How frequently is your Flink job configured to commit offsets?
m
no zookeeper is not part of my configuration
How frequently is your Flink job configured to commit offsets?
How to find this?
d
run the following to check exactly how many instances of the consumer group you have.
Copy code
./kafka-consumer-groups.sh --bootstrap-server <bootstrap.servers> --list
also share the following info about the group (removing whatever you cannot share)
Copy code
./kafka-consumer-groups.sh --bootstrap-server <bootstrap.servers> --describe --group <your.group.id>
m
kafka-consumer-groups.sh i don't have this file
d
How are you deploying Flink? K8s?
m
on aws ec2 instance using docker images of the java program containing flink
d
ok that shell script is part of kafka installation not Flink
Copy code
kubectl run -it --rm --image confluentinc/cp-kafka kafka-client -- /bin/bash -c "kafka-consumer-groups.sh --bootstrap-server <kafka-bootstrap-server> --describe --group <your.group.id>"
This is one way to access it if your using docker.
You can also install Kafka CLI tools locally.
I think running this is the next step for you as it might show enough what is at issue.
Once you are able to run this command here is what you should be looking for:
1. Ensure there is a valid coordinator assigned to the group. Absence or errors here could indicate issues with group management. 2. The state should be “Stable” for a healthy consumer group. “PreparingRebalance”, “CompletingRebalance”, or “Dead” states indicate problems.
3. CURRENT-OFFSET and LOG-END-OFFSET: These values give an idea of how far behind a consumer is in processing messages. Large differences might suggest processing delays or issues. 4. Check the member list for inconsistencies. Each member represents a consumer in your group. Ensure the number of members aligns with your expectations based on Flink parallelism and that there are no duplicate or unexpected members.
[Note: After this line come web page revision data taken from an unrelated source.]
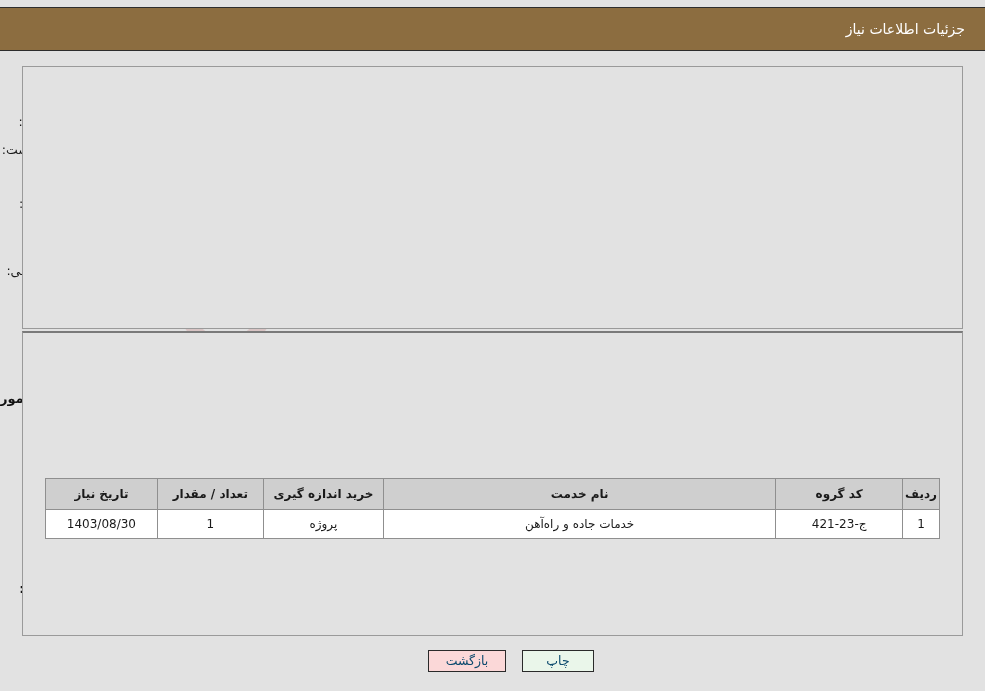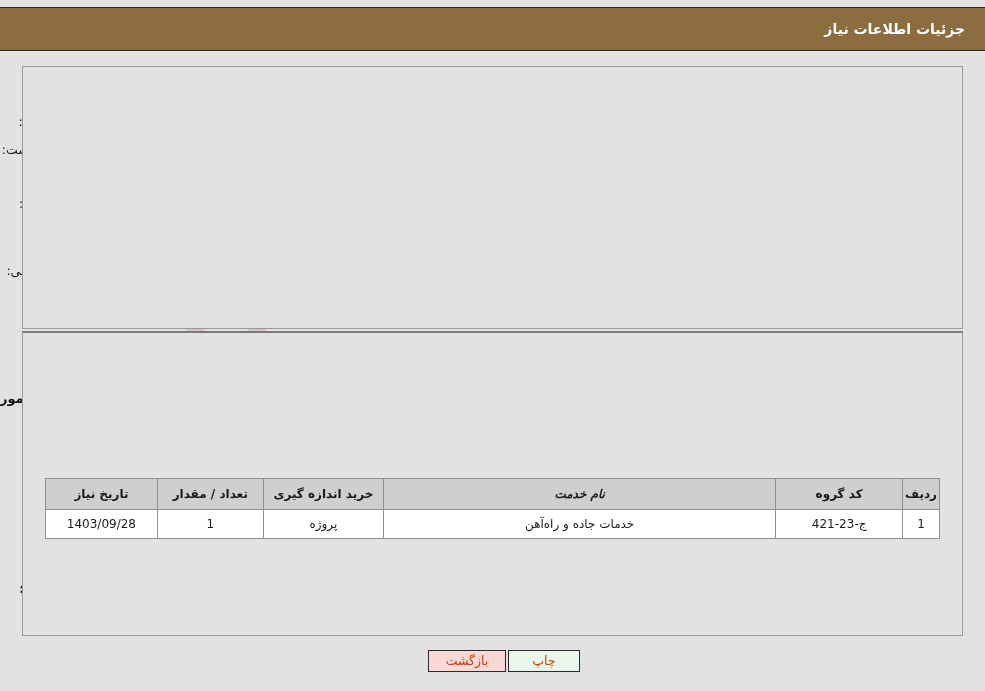--- a/index.html
+++ b/index.html
@@ -72,7 +72,6 @@
     border-bottom: 1px solid #2d2d2d;
     box-sizing: border-box;
     z-index: 3;
-    font-weight: bold;
   }
   #header-title {
     position: absolute;

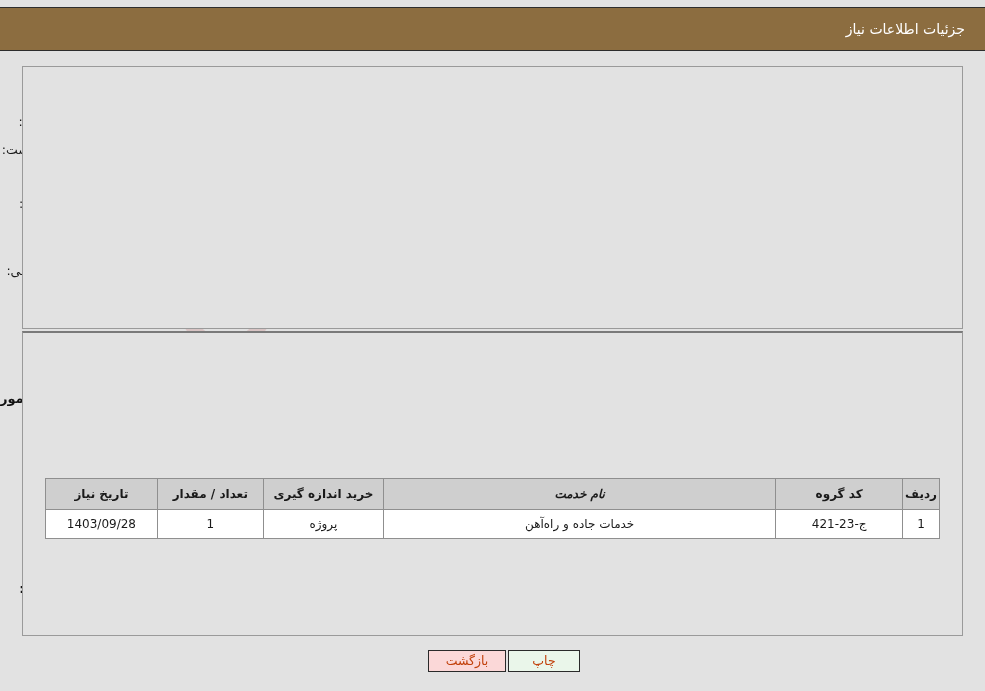--- a/index.html
+++ b/index.html
@@ -220,7 +220,7 @@
   }
   .col-radif { width: 34px; margin-top: 44px; }
   .col-code  { width: 126px; }
-  .col-name  { width: 400px; font-style: italic; }
+  .col-name  { width: 400px; }
   .col-unit  { width: 120px; }
   .col-qty   { width: 105px; }
   .col-date  { width: 110px; }

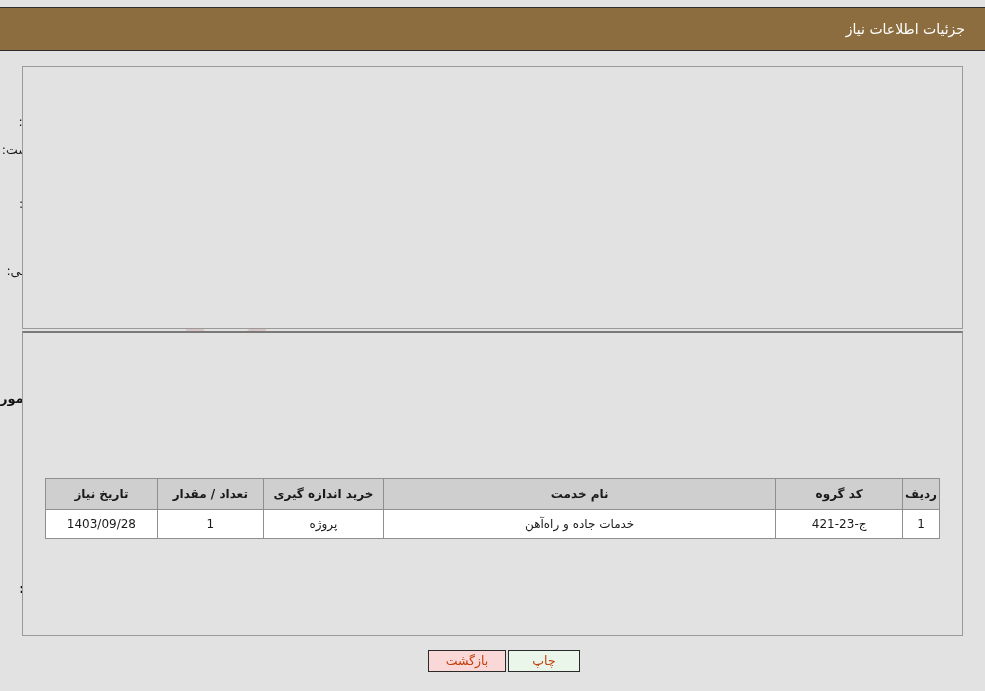--- a/index.html
+++ b/index.html
@@ -331,7 +331,7 @@
       <td>خدمات جاده و راه‌آهن</td>
       <td>پروژه</td>
       <td>1</td>
-      <td>1403/09/28</td>
+      <td>1403/08/30</td>
     </tr>
   </tbody>
 </table>

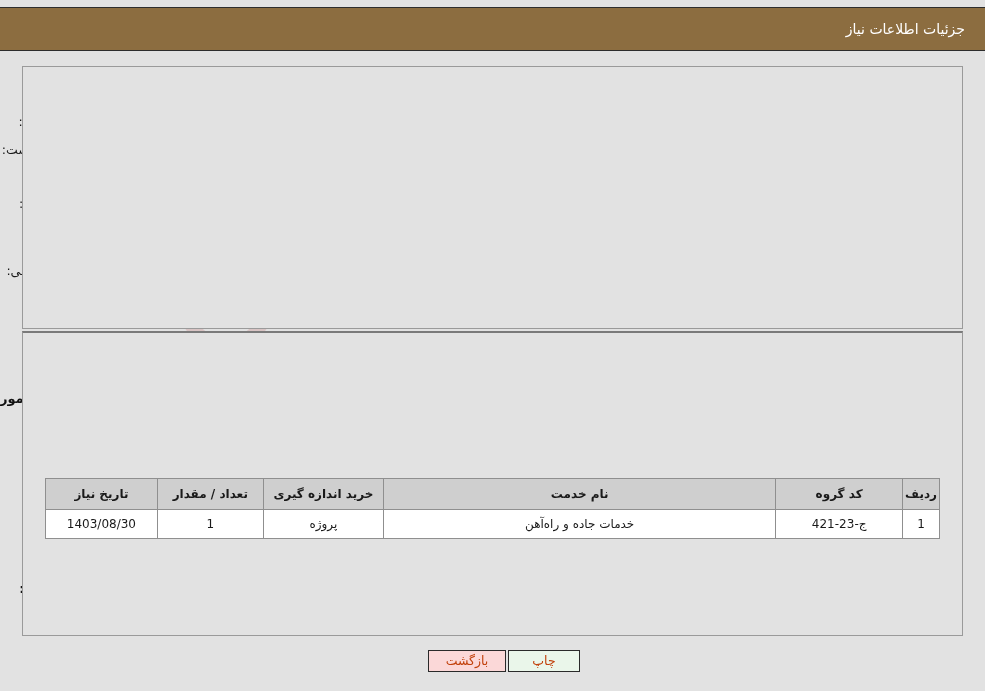--- a/index.html
+++ b/index.html
@@ -234,7 +234,7 @@
     line-height: 20px;
     text-align: center;
     font-size: 12.5px;
-    color: #c2410c;
+    color: #0c4a6e;
     cursor: pointer;
     z-index: 3;
   }

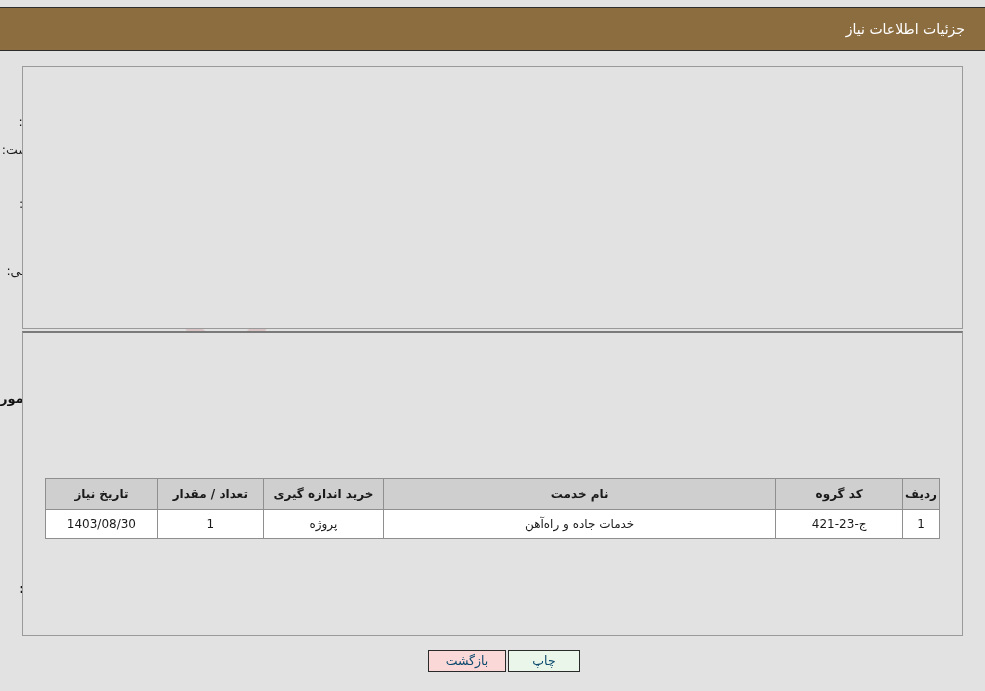--- a/index.html
+++ b/index.html
@@ -238,7 +238,7 @@
     cursor: pointer;
     z-index: 3;
   }
-  #btn-print  { left: 508px; top: 650px; width: 72px; background: #eaf6ea; }
+  #btn-print  { left: 522px; top: 650px; width: 72px; background: #eaf6ea; }
   #btn-back   { left: 428px; top: 650px; width: 78px; background: #fbd8d8; }
 </style>
 </head>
5. Assigned Partitions: Verify that partitions are evenly distributed among members (Flink tasks) without duplication. Follow these 5 checks and you can diagnose and resolve the issues related to multiple consumer groups, checkpointing, and offset management in your Flink-Kafka setup. (edited)
Let us know what you see when you run this and I or someone else will be probably be able to determine the exact cause. It definitely seems to be in the consumer group or offset management area. You just need more visibility into that.
m
i am seeing state empty and members 0 for my consumer groups the lag is not too much
Screenshot 2024-08-09 at 2.00.55 AM.png
d
seems to be one with really high messages behind …
m
yes that topic has a really volume of messages
d
Good that you now have basic visibility into your cluster. That’s essential for troubleshooting your issue.